Monday, August 22, 2016

Back to School, Ready or Not

Back to School, Ready or Not?

5 Tips Not on Any Other List to Prepare Kids for School


Ready or not, the summer is coming to a close and the school year is fast approaching. Some kids are excited to see their friends, others are anxious about the academic and social demands. Whatever position a parent is in when sending kids back to school, there are ways to ease the transition.

1.      Set Academic Goals Together

It is the goal of most parents for their children to be a “good student.” It is also the goal for many kids. However, most families don’t talk about the specific expectations until there is trouble. Instead, this year, sit with each child individually and talk about what his or her expectations are for the school year. Ask questions such as, “What grades are you working for?” and “How will you know you are trying your best?” At that point, parents can set their expectations. Include in the discussion, what you expect your children to do when they are not meeting those expectations. For example, if a class is particularly challenging and your child is not meeting the expectations, he or she needs to come to you and let you know with a plan to improve it (meet with teacher, work with tutor, study with you for next test, etc.). You want to promote the idea of being proactive when things are challenging, not waiting until they get in trouble before addressing it.

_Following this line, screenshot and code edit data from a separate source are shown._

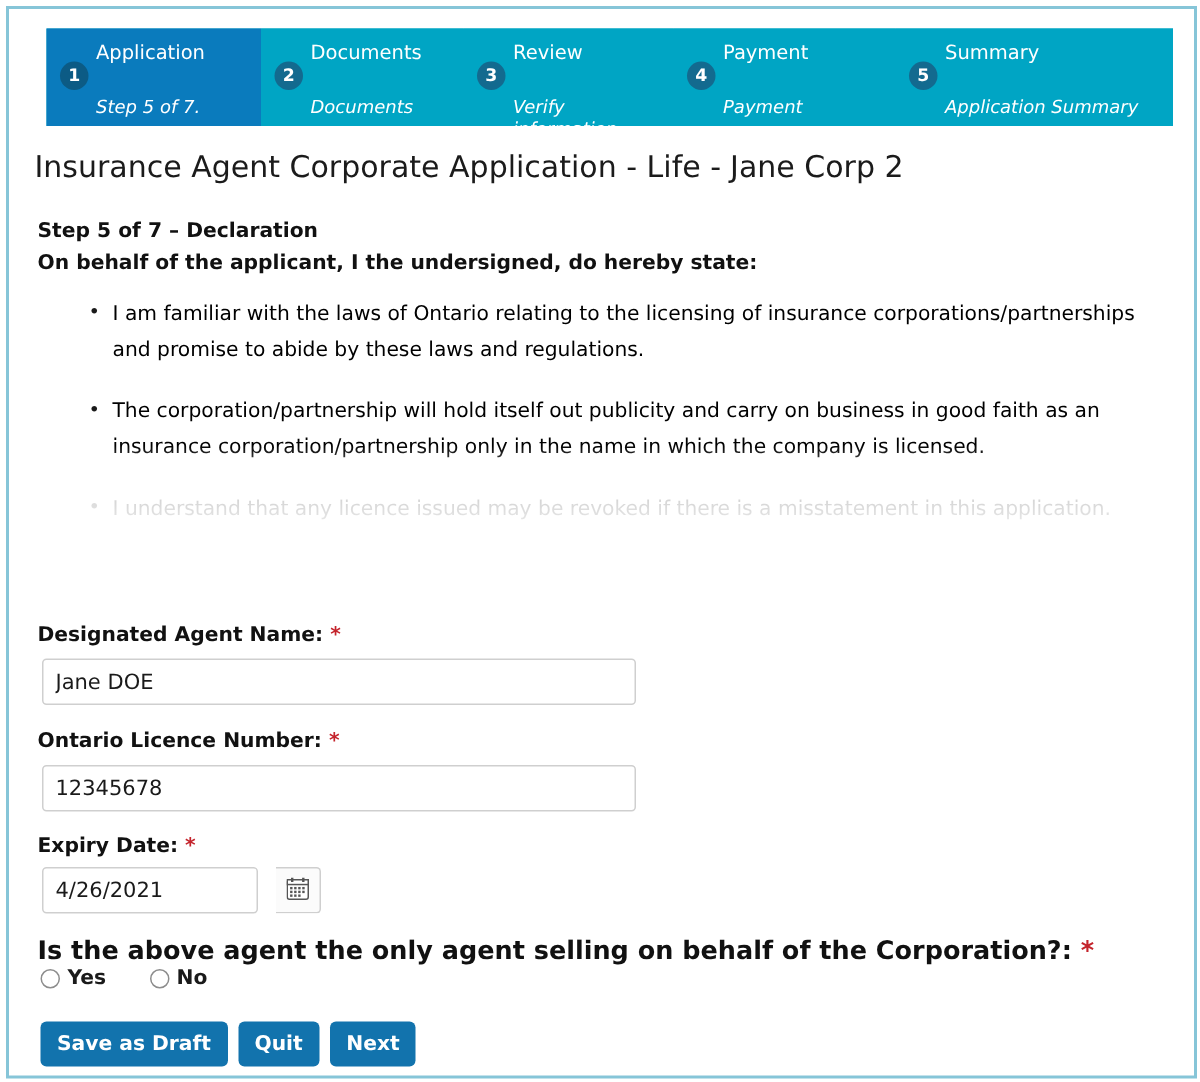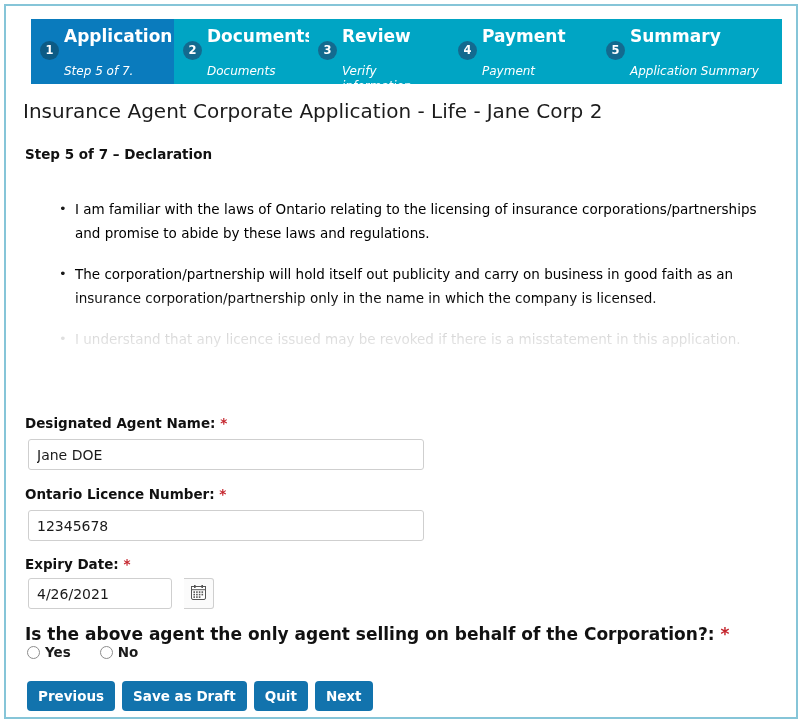--- a/index.html
+++ b/index.html
@@ -82,22 +82,22 @@
     font-family: "DejaVu Sans", "Liberation Sans", sans-serif;
   }
   .step.active .step-num {
     background: #0c5b85;
   }
   .step-text {
     flex: 1 1 auto;
     padding-right: 6px;
   }
   .step-title {
-    font-size: 17px;
-    font-weight: bold;
+    font-size: 13px;
+    font-weight: normal;
     line-height: 16px;
     color: #ffffff;
     white-space: nowrap;
   }
   .step-sub {
     font-size: 12px;
     font-style: italic;
     line-height: 15px;
     color: #ffffff;
     margin-top: 20px;
@@ -332,20 +332,21 @@
           </div>
         </div>
       </div>
 
       <div class="page-title">
         <span>Insurance Agent Corporate Application - Life -</span><span class="corp">Jane Corp 2</span>
       </div>
 
       <div class="decl-head">
         <div>Step 5 of 7 – Declaration</div>
+        <div>On behalf of the applicant, I the undersigned, do hereby state:</div>
       </div>
 
       <div class="decl-box">
         <ul class="decl-list">
           <li>I am familiar with the laws of Ontario relating to the licensing of insurance corporations/partnerships and promise to abide by these laws and regulations.</li>
           <li>The corporation/partnership will hold itself out publicity and carry on business in good faith as an insurance corporation/partnership only in the name in which the company is licensed.</li>
           <li class="fade3">I understand that any licence issued may be revoked if there is a misstatement in this application.</li>
           <li class="fade4">The corporation/partnership is legally entitled to carry on business in Canada and has made all the</li>
         </ul>
         <div class="fade-mask"></div>
@@ -401,21 +402,20 @@
           <span class="radio-dot"></span>
           <span class="radio-txt">Yes</span>
         </label>
         <label class="radio-opt">
           <span class="radio-dot"></span>
           <span class="radio-txt">No</span>
         </label>
       </div>
 
       <div class="btn-row">
-        <button class="btn">Previous</button>
         <button class="btn">Save as Draft</button>
         <button class="btn">Quit</button>
         <button class="btn">Next</button>
       </div>
 
     </div>
   </div>
 </div>
 
 </body></html>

2.      Develop the Plan for Homework and Morning Routines

From the very start discuss the evening and morning routines. Most parents need time to adjust the new schedules too. Don't wait to figure it out as you go along. Set the family up for success and have a plan ahead of time. Talk about things such as expected times for homework, (this may change as outside activities change, that is okay), bedtimes, wake-up, breakfast, putting backpacks together, leaving for school, etc.

3.      Get the Bedtime Routines Back

As much as your kids resist, it is time to get them back on track with bedtimes. Try to have dinners earlier and wind down for the night at set times. This is just as important for teens as it is for younger kids. For younger kids this may mean re-establishing bath time, reading, and lights out. For all kids this means having them unplug from electronics (including phones) at a set time. Turn off TV, iPads, video games, and phones to allow them to wind down from the stimulation electronics provides.

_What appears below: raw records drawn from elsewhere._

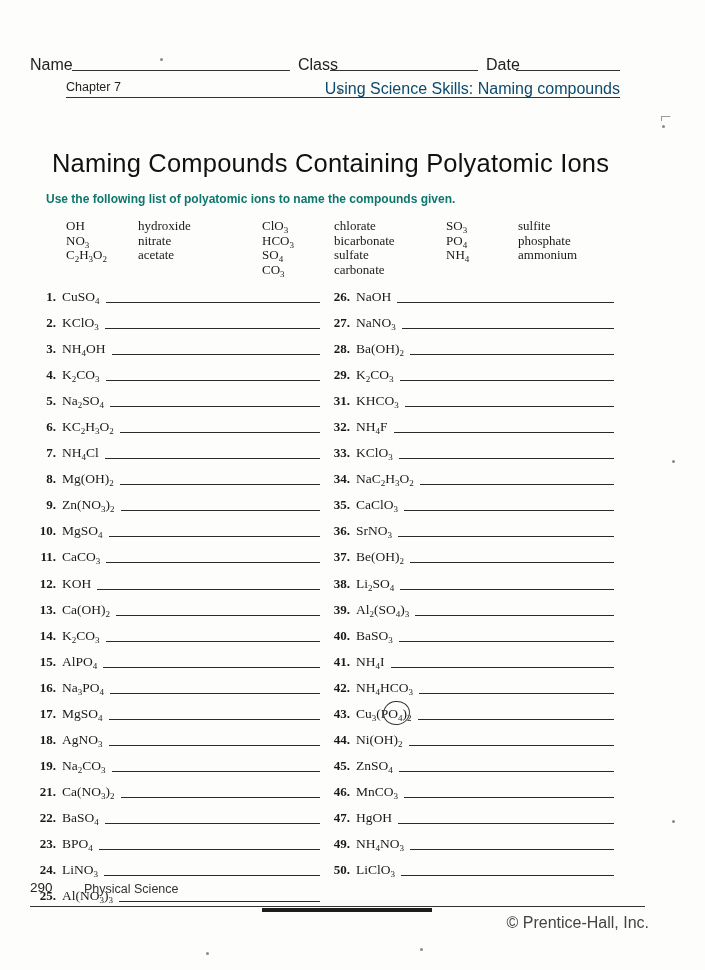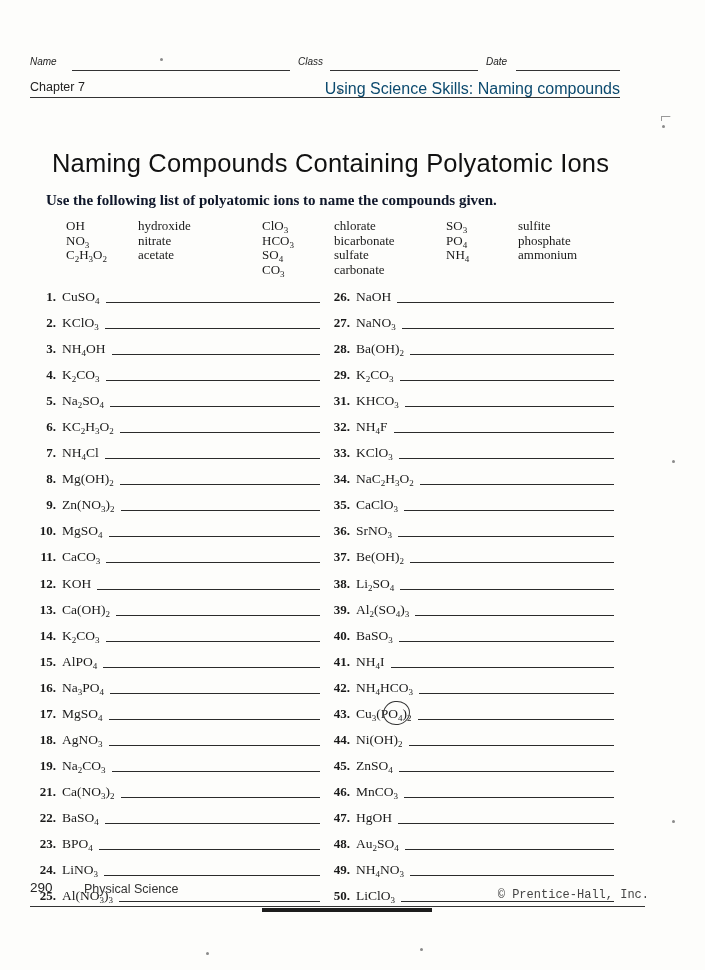--- a/index.html
+++ b/index.html
@@ -28,34 +28,34 @@
     top: 56px;
     width: 590px;
     font-family: "Liberation Sans", sans-serif;
   }
   .hdr-row1 {
     position: relative;
     height: 20px;
   }
   .hdr-label {
     position: absolute;
-    font-size: 10px;
+    font-size: 16px;
     color: #222;
     top: 0;
-    font-style: italic;
   }
   .hdr-rule {
     position: absolute;
     border-bottom: 1px solid #333;
     top: 14px;
   }
   .hdr-row2 {
     position: relative;
     height: 22px;
     margin-top: 4px;
+    margin-left: 36px;
   }
   .chapter {
     position: absolute;
     left: 0;
     top: 0;
     font-size: 12.5px;
     color: #222;
   }
   .skills {
     position: absolute;
@@ -82,24 +82,24 @@
     font-weight: normal;
     letter-spacing: 0.2px;
     color: #111;
   }
 
   
   .instruction {
     position: absolute;
     left: 46px;
     top: 192px;
-    font-size: 15px;
+    font-size: 12px;
     font-weight: bold;
-    font-family: Liberation Serif, serif;
-    color: #0f172a;
+    font-family: Liberation Sans, sans-serif;
+    color: #0f766e;
   }
 
   
   .iontable {
     position: absolute;
     left: 66px;
     top: 218px;
     width: 560px;
     font-size: 13px;
   }
@@ -194,23 +194,23 @@
     position: absolute;
     left: 84px;
     top: 882px;
     font-size: 12.5px;
     font-family: "Liberation Sans", sans-serif;
     color: #333;
   }
   .copyright {
     position: absolute;
     right: 56px;
-    top: 888px;
-    font-size: 12px;
-    font-family: Liberation Mono, monospace;
+    top: 914px;
+    font-size: 16px;
+    font-family: Liberation Sans, sans-serif;
     color: #444;
   }
 
   
   .speck {
     position: absolute;
     background: #8a8a8a;
     border-radius: 50%;
   }
   .curl {
@@ -494,25 +494,20 @@
       </div>
       <div class="item">
         <span class="num">46.</span>
         <span class="formula">MnCO<sub>3</sub></span>
         <span class="blank" style="left: 74px; width: 210px;"></span>
       </div>
       <div class="item">
         <span class="num">47.</span>
         <span class="formula">HgOH</span>
         <span class="blank" style="left: 68px; width: 216px;"></span>
-      </div>
-      <div class="item">
-        <span class="num">48.</span>
-        <span class="formula">Au<sub>2</sub>SO<sub>4</sub></span>
-        <span class="blank" style="left: 75px; width: 209px;"></span>
       </div>
       <div class="item">
         <span class="num">49.</span>
         <span class="formula">NH<sub>4</sub>NO<sub>3</sub></span>
         <span class="blank" style="left: 80px; width: 204px;"></span>
       </div>
       <div class="item">
         <span class="num">50.</span>
         <span class="formula">LiClO<sub>3</sub></span>
         <span class="blank" style="left: 71px; width: 213px;"></span>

4.         Talk About a “Check-In Basket”

If you have kids who have electronics in their rooms, it is very tempting to use them after bedtime. If you have teens that bring a phone to bed, chances are they are on it after the light goes out. Checking it in at a designated time can be an important routine to establish, a charging station in the kitchen perhaps.  If it is established from the start, it removes the temptation and establishes a healthy routine.

5.      Plan End of the Summer Fun

Preparing for getting back to school doesn’t have to be all drab. Plan an end of the summer activity with some of your kid’s friends. This is not only fun, but it is a great way for them to reconnect to peers after a summer break. For kids who feel anxious about going back to school, this can be really helpful. Talk to your kids about what they think would be fun. It can be something easy, like a movie and pizza or sleepover with a friend or two. It can also include something like a BBQ, beach day, or park.